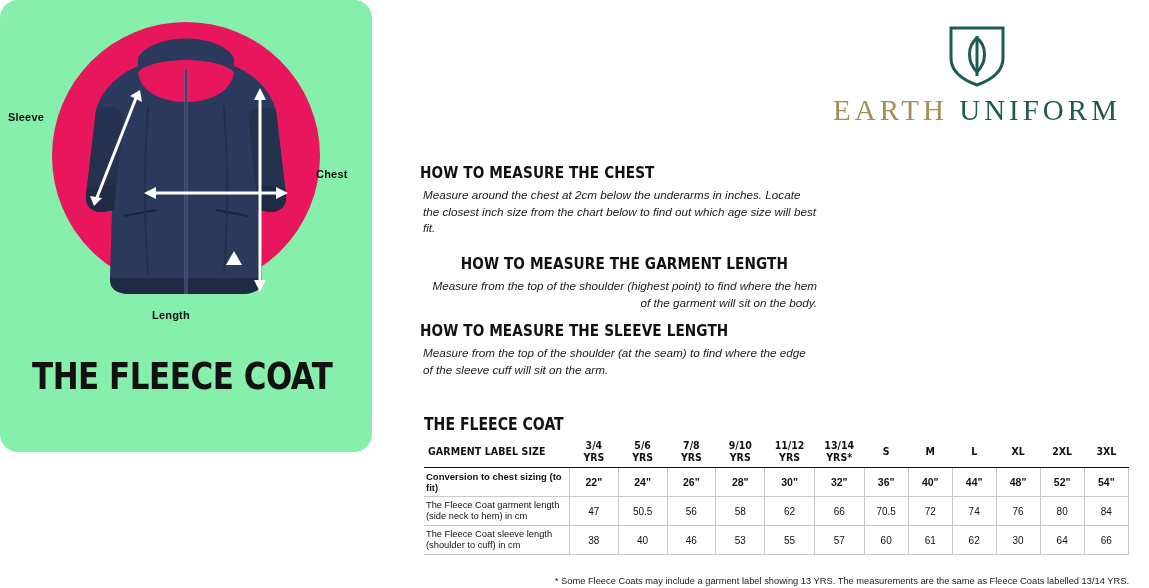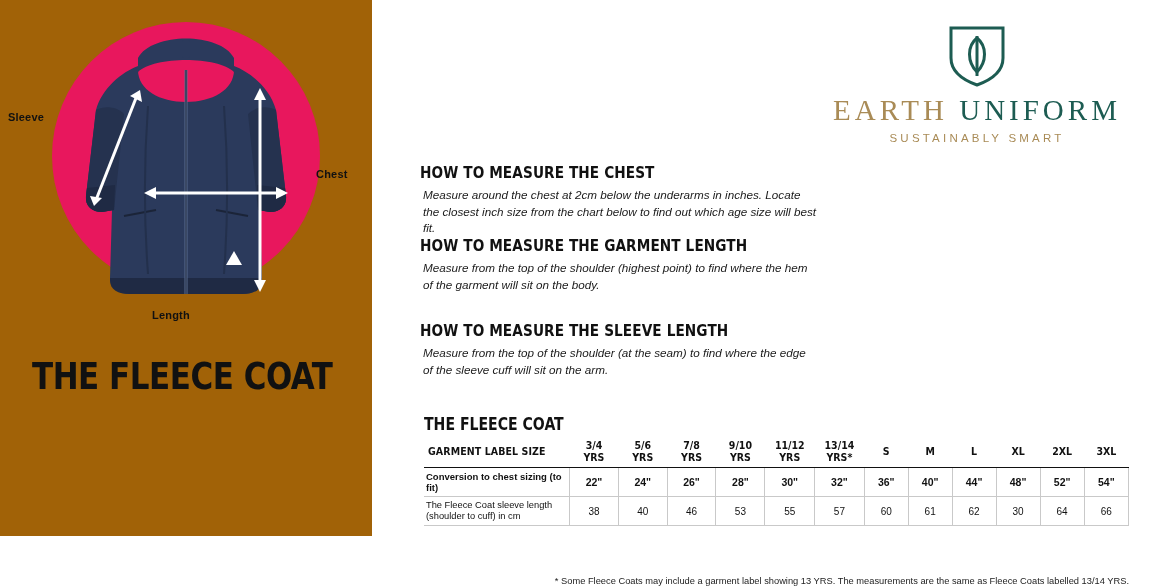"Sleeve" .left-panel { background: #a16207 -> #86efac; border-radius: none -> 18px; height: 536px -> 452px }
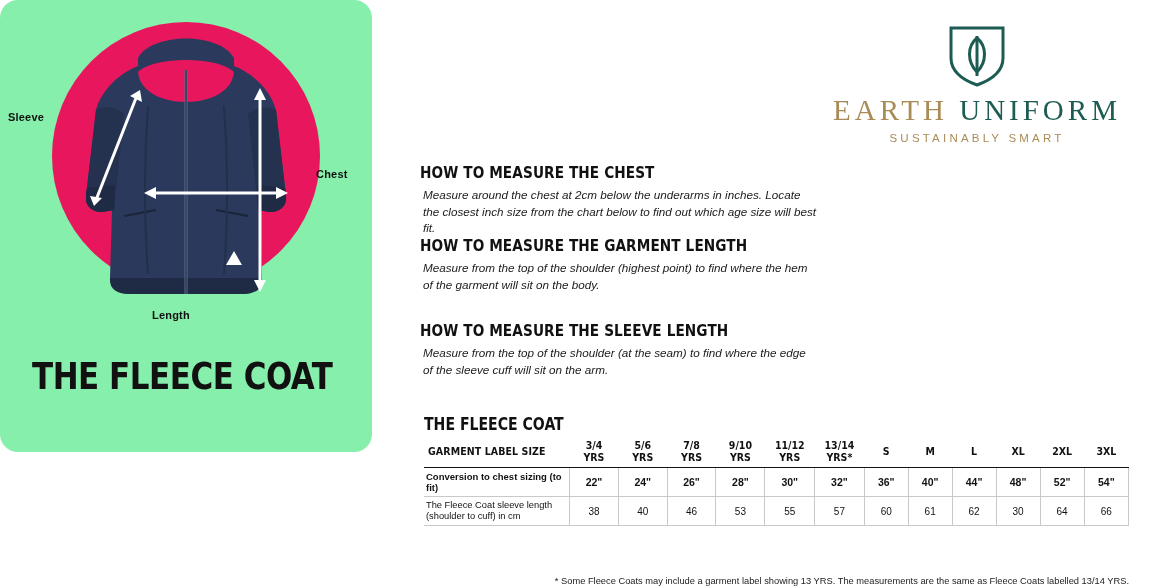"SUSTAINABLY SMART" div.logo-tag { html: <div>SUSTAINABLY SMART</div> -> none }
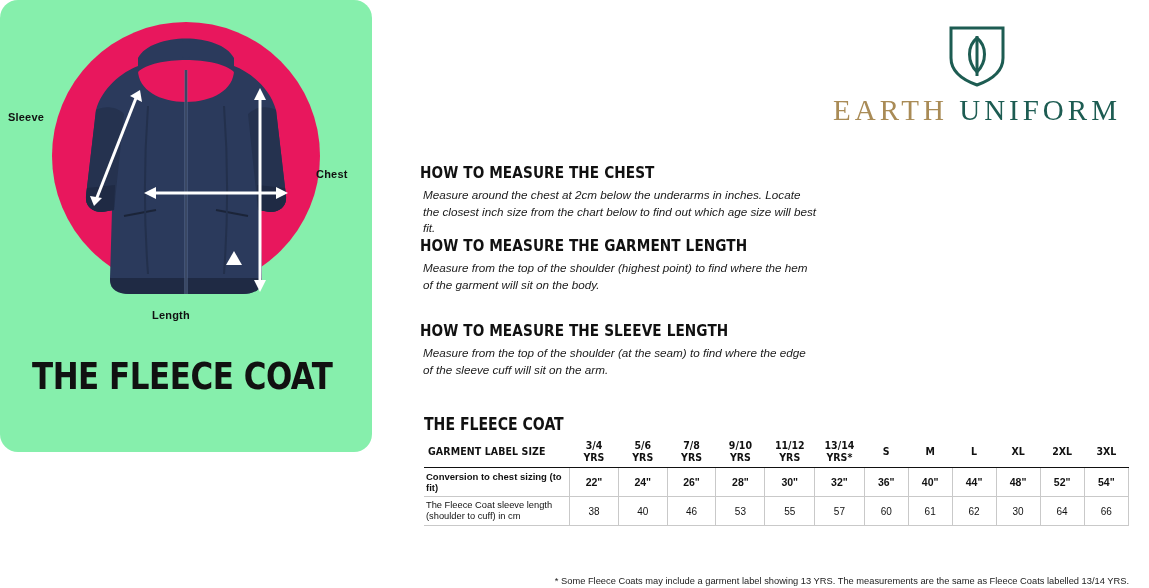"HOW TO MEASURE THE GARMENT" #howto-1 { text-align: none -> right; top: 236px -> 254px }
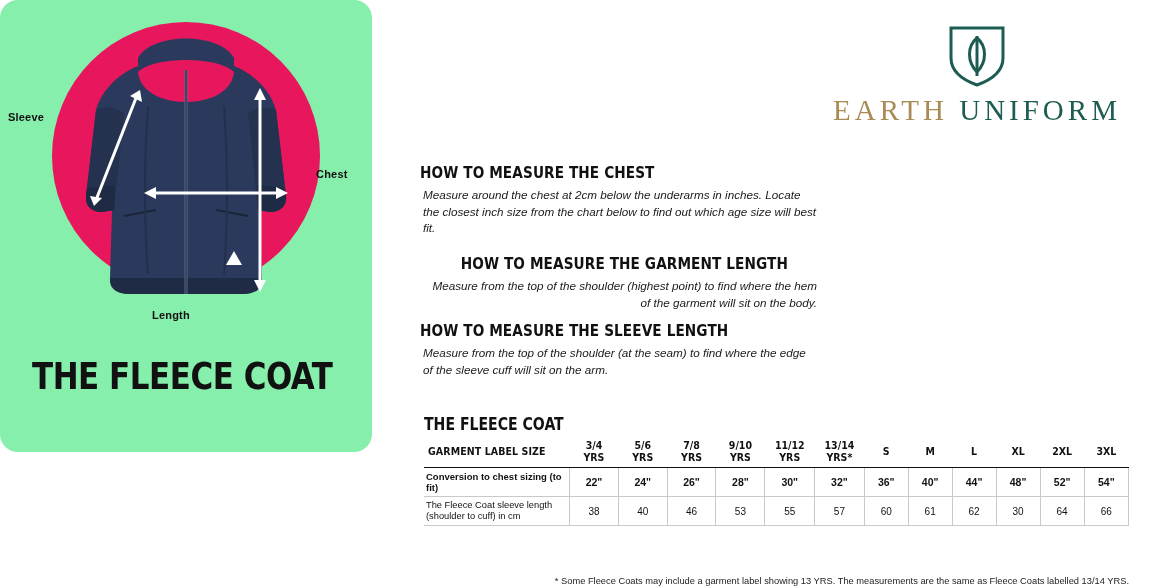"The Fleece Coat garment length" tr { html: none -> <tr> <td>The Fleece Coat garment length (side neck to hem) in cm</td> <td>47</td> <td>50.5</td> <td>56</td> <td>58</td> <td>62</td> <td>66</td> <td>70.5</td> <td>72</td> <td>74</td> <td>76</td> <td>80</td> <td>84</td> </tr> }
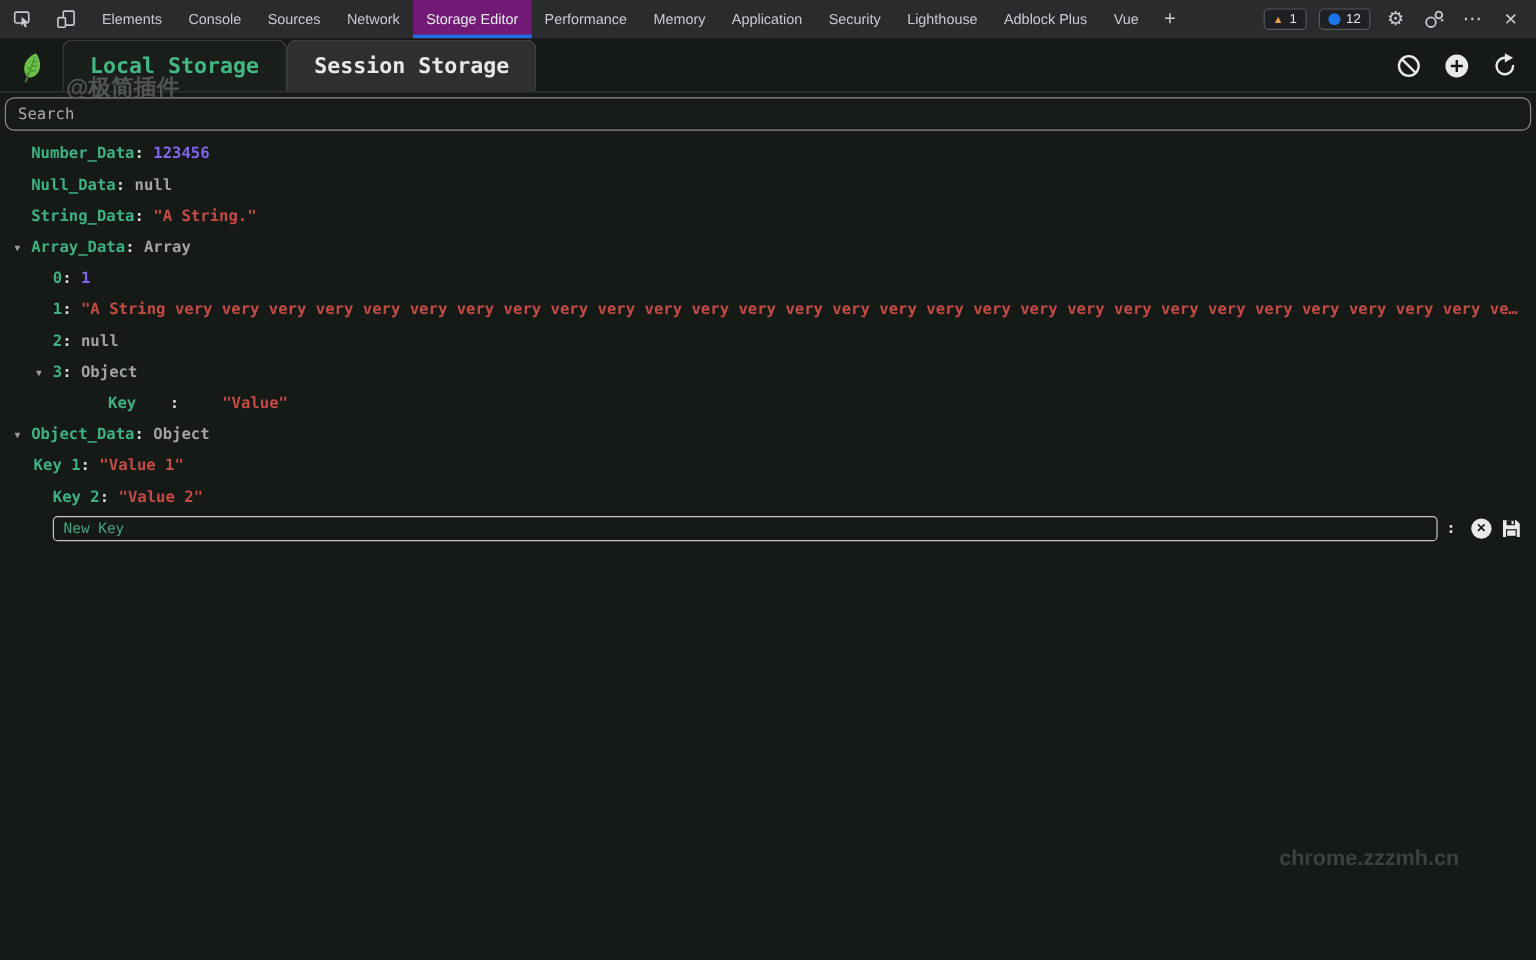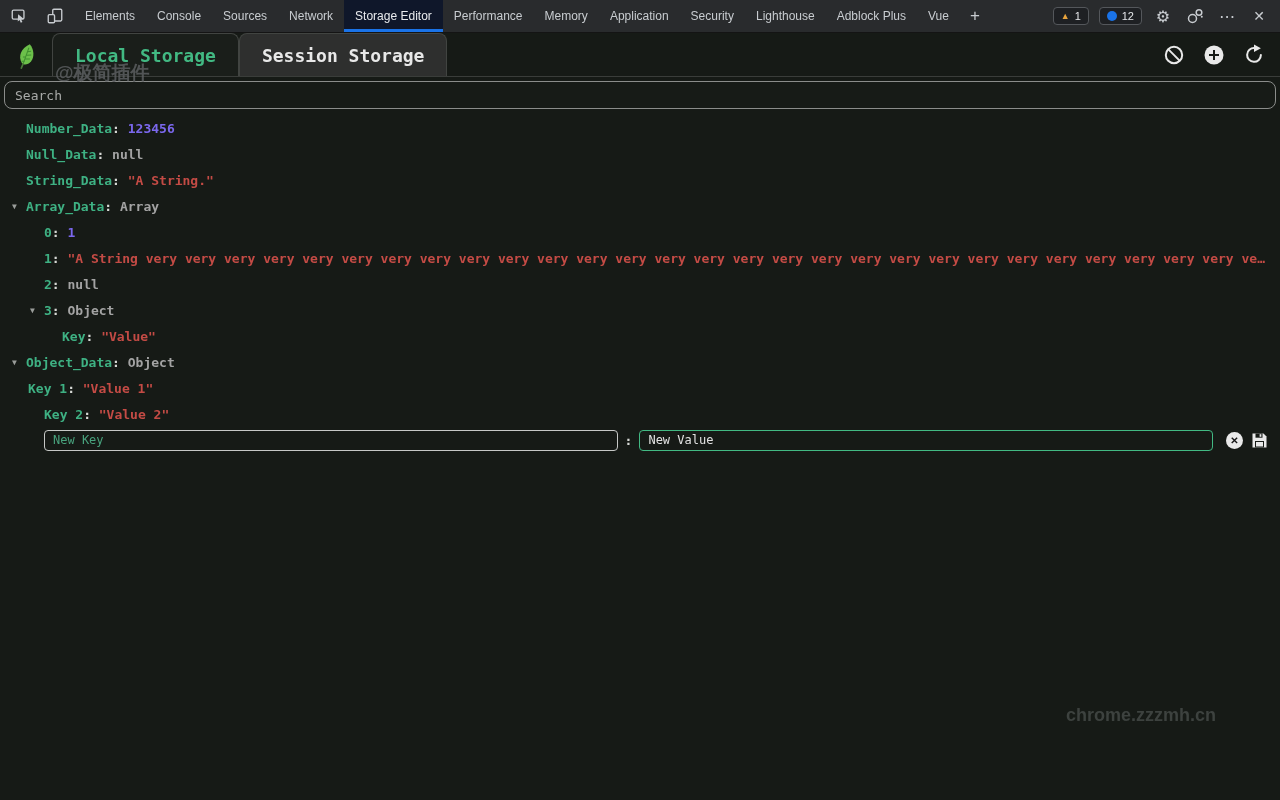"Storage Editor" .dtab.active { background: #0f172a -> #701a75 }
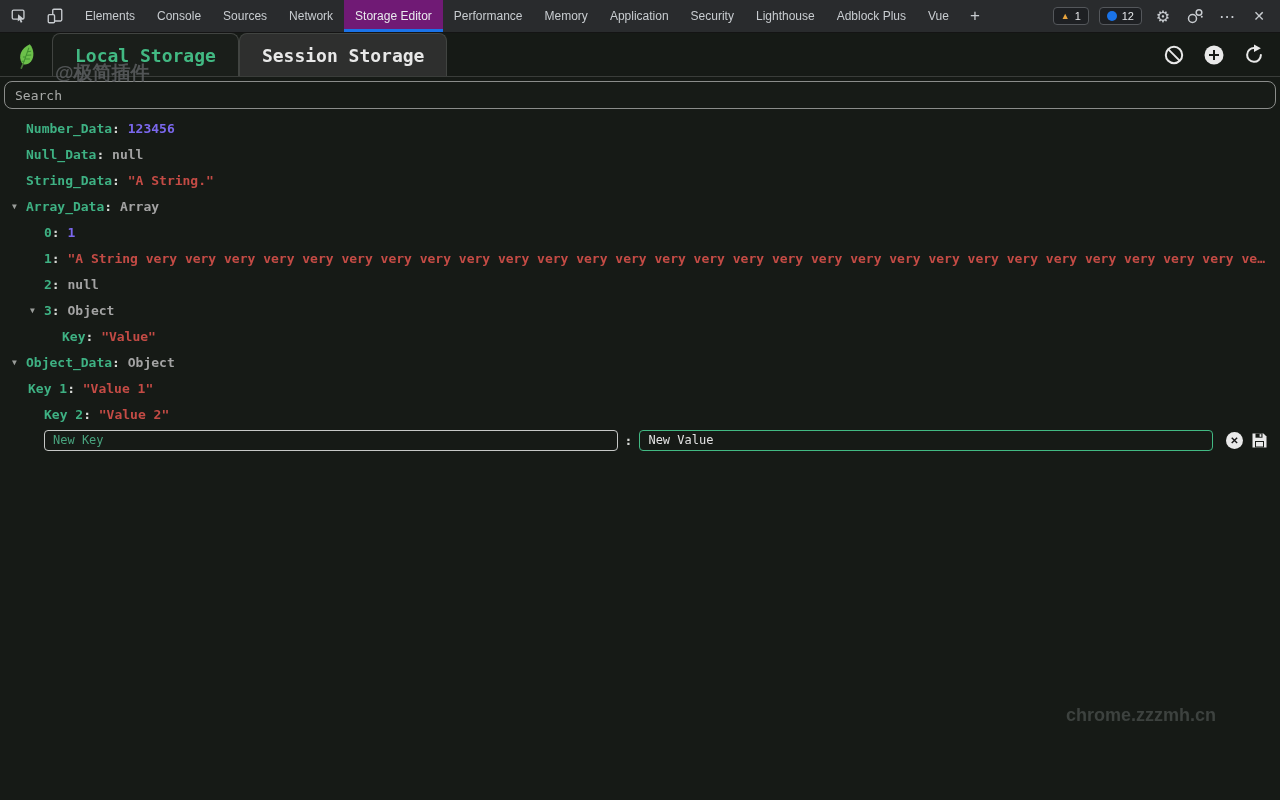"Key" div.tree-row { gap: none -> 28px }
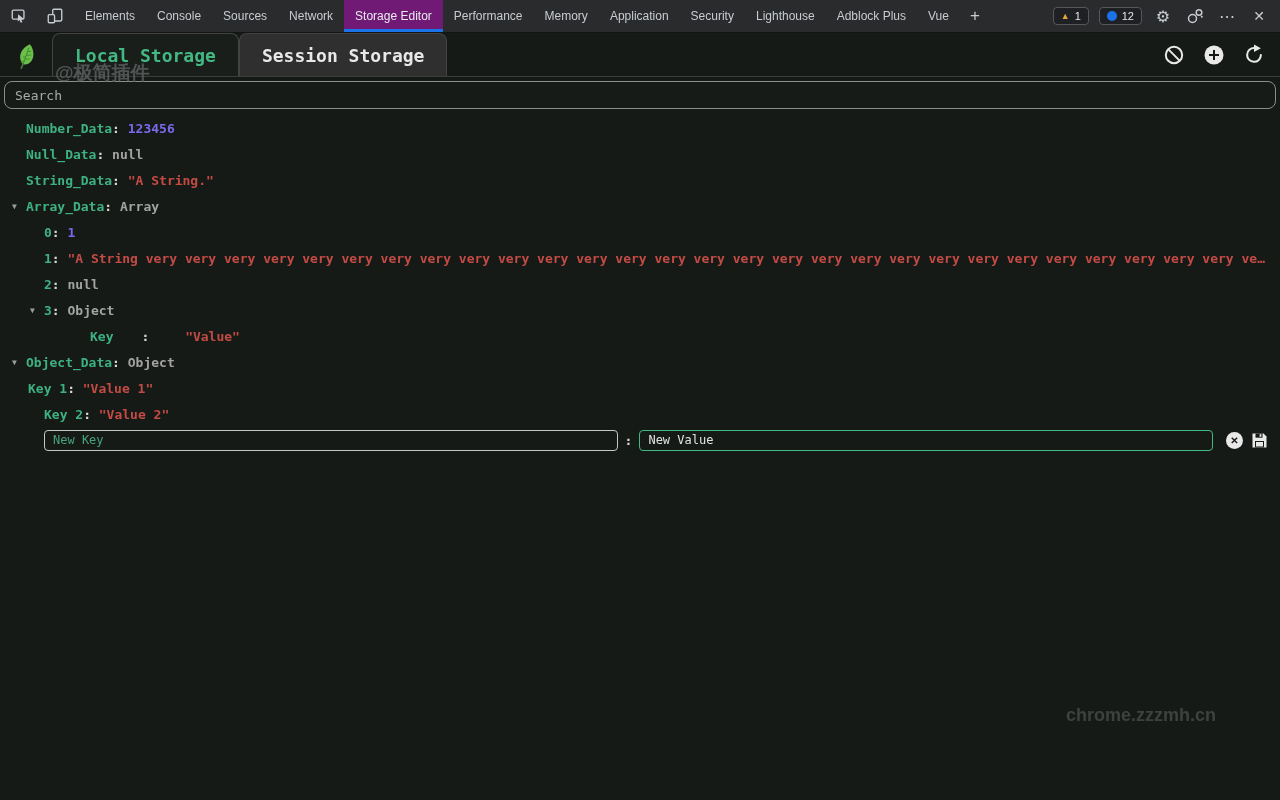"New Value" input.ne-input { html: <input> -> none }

Work instruction: Output the line containing "html: <div>SUSTAINABLY SMART</div>" and each line after it, through the end of the material, exactly as given. No pictures belong in the output.

Answer section:
"SUSTAINABLY SMART" div.logo-tag { html: <div>SUSTAINABLY SMART</div> -> none }
"HOW TO MEASURE THE GARMENT" #howto-1 { text-align: none -> right; top: 236px -> 254px }
"The Fleece Coat garment length" tr { html: none -> <tr> <td>The Fleece Coat garment length (side neck to hem) in cm</td> <td>47</td> <td>50.5</td> <td>56</td> <td>58</td> <td>62</td> <td>66</td> <td>70.5</td> <td>72</td> <td>74</td> <td>76</td> <td>80</td> <td>84</td> </tr> }
"Storage Editor" .dtab.active { background: #0f172a -> #701a75 }
"Key" div.tree-row { gap: none -> 28px }
"New Value" input.ne-input { html: <input> -> none }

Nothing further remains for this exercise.